## Records for processing

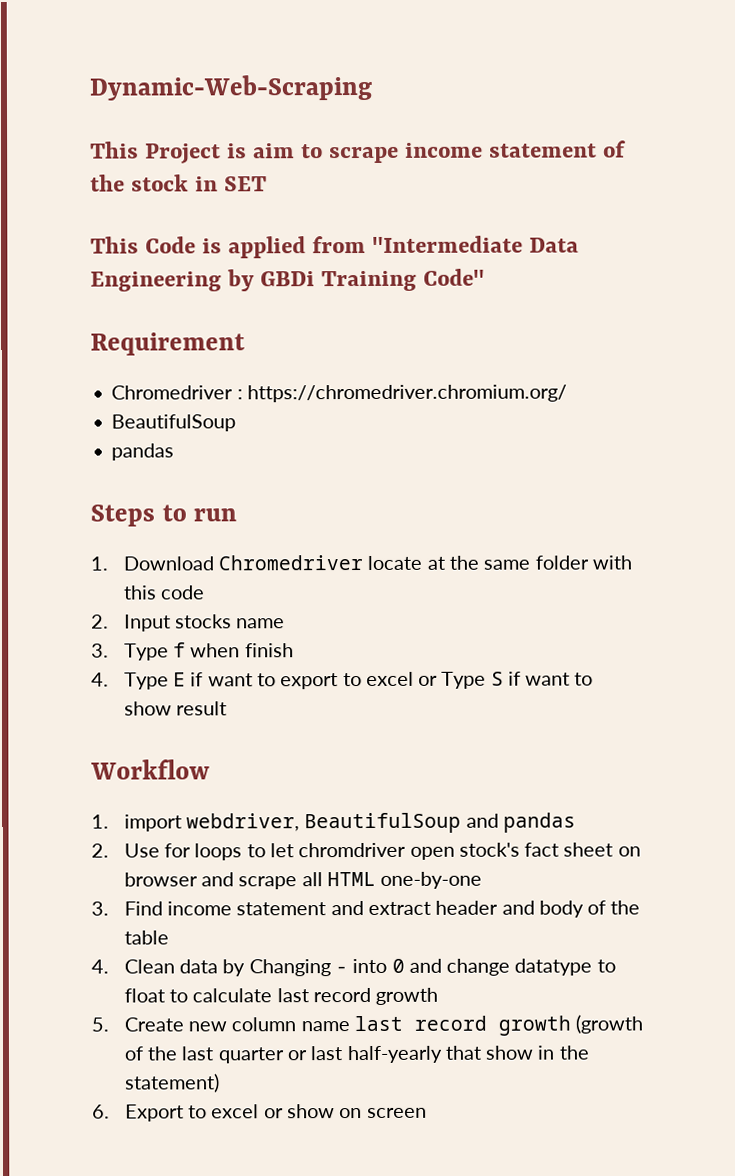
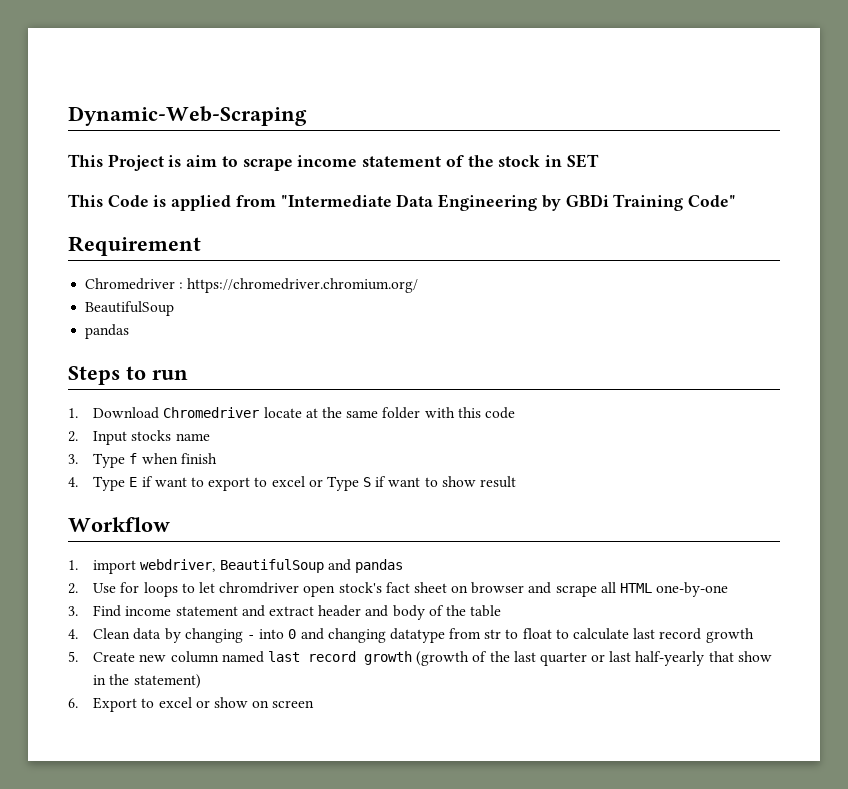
[248,959,331,977] Changing -> [184,628,243,643] changing
[446,958,593,976] change datatype -> [327,628,502,643] changing datatype from str
[300,1021,350,1032] name -> [221,651,264,663] named

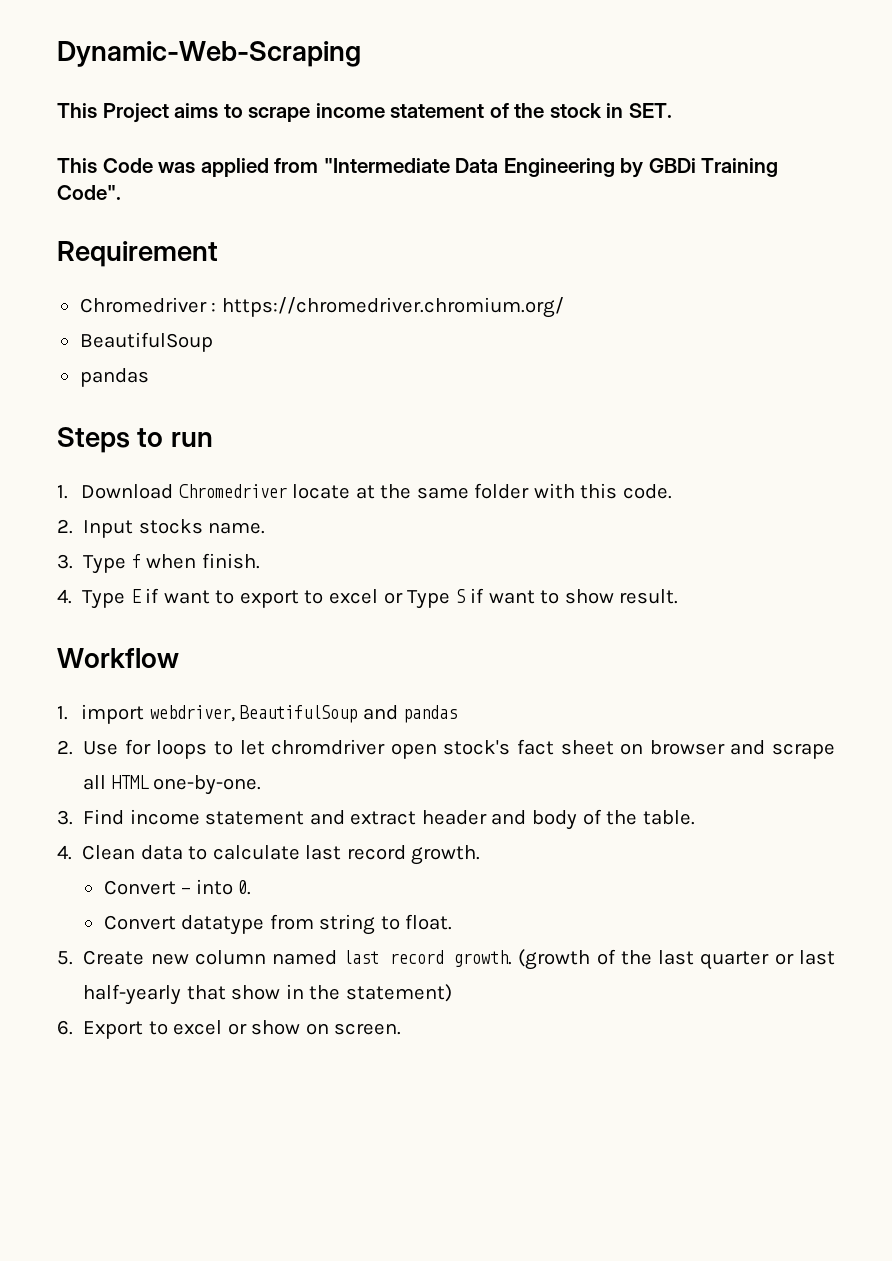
[168,155,218,167] is aim -> [174,103,219,118] aims
[566,154,599,168] SET -> [628,103,672,118] SET.
[153,195,167,207] is -> [158,162,196,173] was
[687,195,736,207] Code" -> [57,185,121,200] Code".
[484,407,515,419] code -> [622,484,672,499] code.
[175,433,210,441] name -> [208,522,266,534] name.
[180,453,217,464] finish -> [201,553,260,569] finish.
[479,476,516,488] result -> [619,589,679,604] result.
[656,582,729,597] one-by-one -> [153,775,262,795] one-by-one.
[470,605,502,617] table -> [642,810,695,825] table.
[164,628,754,643] by changing - into 0 and changing datatype from str to float to calculate last record growth -> [188,845,481,865] [103,879,252,895] [103,914,453,935] to calculate last record growth. // Convert - into 0. // Convert datatype from string to float.
[363,651,412,665] growth -> [453,950,512,967] growth.
[272,700,315,708] screen -> [334,1023,402,1035] screen.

## Task to carry out
Your reply should restate every entry exactly, with the pictures left out.

## Reply
[248,959,331,977] Changing -> [184,628,243,643] changing
[446,958,593,976] change datatype -> [327,628,502,643] changing datatype from str
[300,1021,350,1032] name -> [221,651,264,663] named

[168,155,218,167] is aim -> [174,103,219,118] aims
[566,154,599,168] SET -> [628,103,672,118] SET.
[153,195,167,207] is -> [158,162,196,173] was
[687,195,736,207] Code" -> [57,185,121,200] Code".
[484,407,515,419] code -> [622,484,672,499] code.
[175,433,210,441] name -> [208,522,266,534] name.
[180,453,217,464] finish -> [201,553,260,569] finish.
[479,476,516,488] result -> [619,589,679,604] result.
[656,582,729,597] one-by-one -> [153,775,262,795] one-by-one.
[470,605,502,617] table -> [642,810,695,825] table.
[164,628,754,643] by changing - into 0 and changing datatype from str to float to calculate last record growth -> [188,845,481,865] [103,879,252,895] [103,914,453,935] to calculate last record growth. // Convert - into 0. // Convert datatype from string to float.
[363,651,412,665] growth -> [453,950,512,967] growth.
[272,700,315,708] screen -> [334,1023,402,1035] screen.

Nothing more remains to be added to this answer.